K Nearest Neighbor or KNN Algorithm And It's Essence in ML

August 9, 2023

Algorithms drive the machine learning world.

They're often praised for their predictive capabilities and spoken of as hard workers that consume huge amounts of data to produce instant results.

Among them, there's an algorithm often labeled as lazy. But it's quite a performer when it comes to classifying data points. It's called the k-nearest neighbors algorithm and is often quoted as one of the most important machine learning algorithms.

The k-nearest neighbor algorithm is a supervised machine learning algorithm used to solve classification and regression problems. However, it's mainly used for classification problems. A simple KNN example would be feeding the neural network or NN model a training dataset of cats and dogs and testing it on an input image. Based on the similarity between the two animal groups, the KNN classifier would predict whether the object in the image is a dog or a cat. 

KNN is a lazy learning and non-parametric algorithm.

It's called a lazy learning algorithm or lazy learner because it doesn't perform any training when you supply the training data. Instead, it just stores the data during the training time and doesn't perform any calculations. It doesn't build a model until a query is performed on the dataset. This makes KNN ideal for data mining.

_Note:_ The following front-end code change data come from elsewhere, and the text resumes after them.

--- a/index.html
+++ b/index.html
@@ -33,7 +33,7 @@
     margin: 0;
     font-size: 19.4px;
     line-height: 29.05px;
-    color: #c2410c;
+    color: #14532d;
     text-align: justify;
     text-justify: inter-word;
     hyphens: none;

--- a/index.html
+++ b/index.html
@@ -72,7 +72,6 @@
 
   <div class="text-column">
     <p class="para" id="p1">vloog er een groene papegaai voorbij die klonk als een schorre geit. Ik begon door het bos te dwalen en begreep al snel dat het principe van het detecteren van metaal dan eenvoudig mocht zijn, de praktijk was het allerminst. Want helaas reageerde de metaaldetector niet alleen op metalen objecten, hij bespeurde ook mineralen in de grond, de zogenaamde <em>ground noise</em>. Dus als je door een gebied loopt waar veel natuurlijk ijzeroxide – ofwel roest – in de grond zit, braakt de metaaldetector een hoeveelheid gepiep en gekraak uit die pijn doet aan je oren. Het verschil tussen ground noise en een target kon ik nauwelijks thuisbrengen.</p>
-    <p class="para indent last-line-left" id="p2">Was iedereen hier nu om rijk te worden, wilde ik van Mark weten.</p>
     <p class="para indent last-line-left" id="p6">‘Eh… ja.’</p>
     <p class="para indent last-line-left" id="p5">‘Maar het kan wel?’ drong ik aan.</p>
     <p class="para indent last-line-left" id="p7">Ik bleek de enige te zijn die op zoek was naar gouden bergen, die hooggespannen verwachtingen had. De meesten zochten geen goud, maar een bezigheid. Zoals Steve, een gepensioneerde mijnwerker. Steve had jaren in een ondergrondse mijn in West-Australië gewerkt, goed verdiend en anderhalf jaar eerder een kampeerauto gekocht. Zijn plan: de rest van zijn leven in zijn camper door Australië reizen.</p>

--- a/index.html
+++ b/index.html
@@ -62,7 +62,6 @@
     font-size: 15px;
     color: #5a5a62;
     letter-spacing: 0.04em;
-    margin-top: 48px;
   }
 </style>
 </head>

Did you know? The "K" in KNN is a parameter that determines the number of nearest neighbors to include in the voting process.

It's considered a non-parametric method because it doesn’t make any assumptions about the underlying data distribution. Simply put, KNN tries to determine what group a data point belongs to by looking at the data points around it.

Consider there are two groups, A and B.

To determine whether a data point is in group A or group B, the algorithm looks at the states of the data points near it. If the majority of data points are in group A, it's very likely that the data point in question is in group A and vice versa.

In short, KNN involves classifying a data point by looking at the nearest annotated data point, also known as the nearest neighbor.

Don't confuse K-NN classification with K-means clustering. KNN is a supervised classification algorithm that classifies new data points based on the nearest data points. On the other hand, K-means clustering is an unsupervised clustering algorithm that groups data into a K number of clusters.

How does KNN work?

As mentioned above, the KNN algorithm is predominantly used as a classifier. Let's take a look at how KNN works to classify unseen input data points.

Unlike classification using artificial neural networks, the k-nearest neighbors algorithm is easy to understand and implement. It's ideal in situations where the data points are well-defined or non-linear.

In essence, KNN performs a voting mechanism to determine the class of an unseen observation. This means that the class with the majority vote will become the class of the data point in question.

If the value of K is equal to one, then we'll use only the nearest neighbor to determine the class of a data point. If the value of K is equal to ten, then we'll use the ten nearest neighbors, and so on. To put that into perspective, consider an unclassified data point X. There are several data points with known categories, A and B, in a scatter plot.

Suppose the data point X is placed near group A.

As you know, we classify a data point by looking at the nearest annotated points. If the value of K is equal to one, then we'll use only one nearest neighbor to determine the group of the data point.

In this case, the data point X belongs to group A as its nearest neighbor is in the same group. If group A has more than ten data points and the value of K is equal to 10, then the data point X will still belong to group A as all its nearest neighbors are in the same group.

Suppose another unclassified data point, Y, is placed between group A and group B. If K is equal to 10, we pick the group that gets the most votes, meaning that we classify Y as the group which it has the most number of neighbors. For example, if Y has seven neighbors in group B and three neighbors in group A, it belongs to group B.

The fact that the classifier assigns the category with the highest number of votes is true regardless of the number of categories present.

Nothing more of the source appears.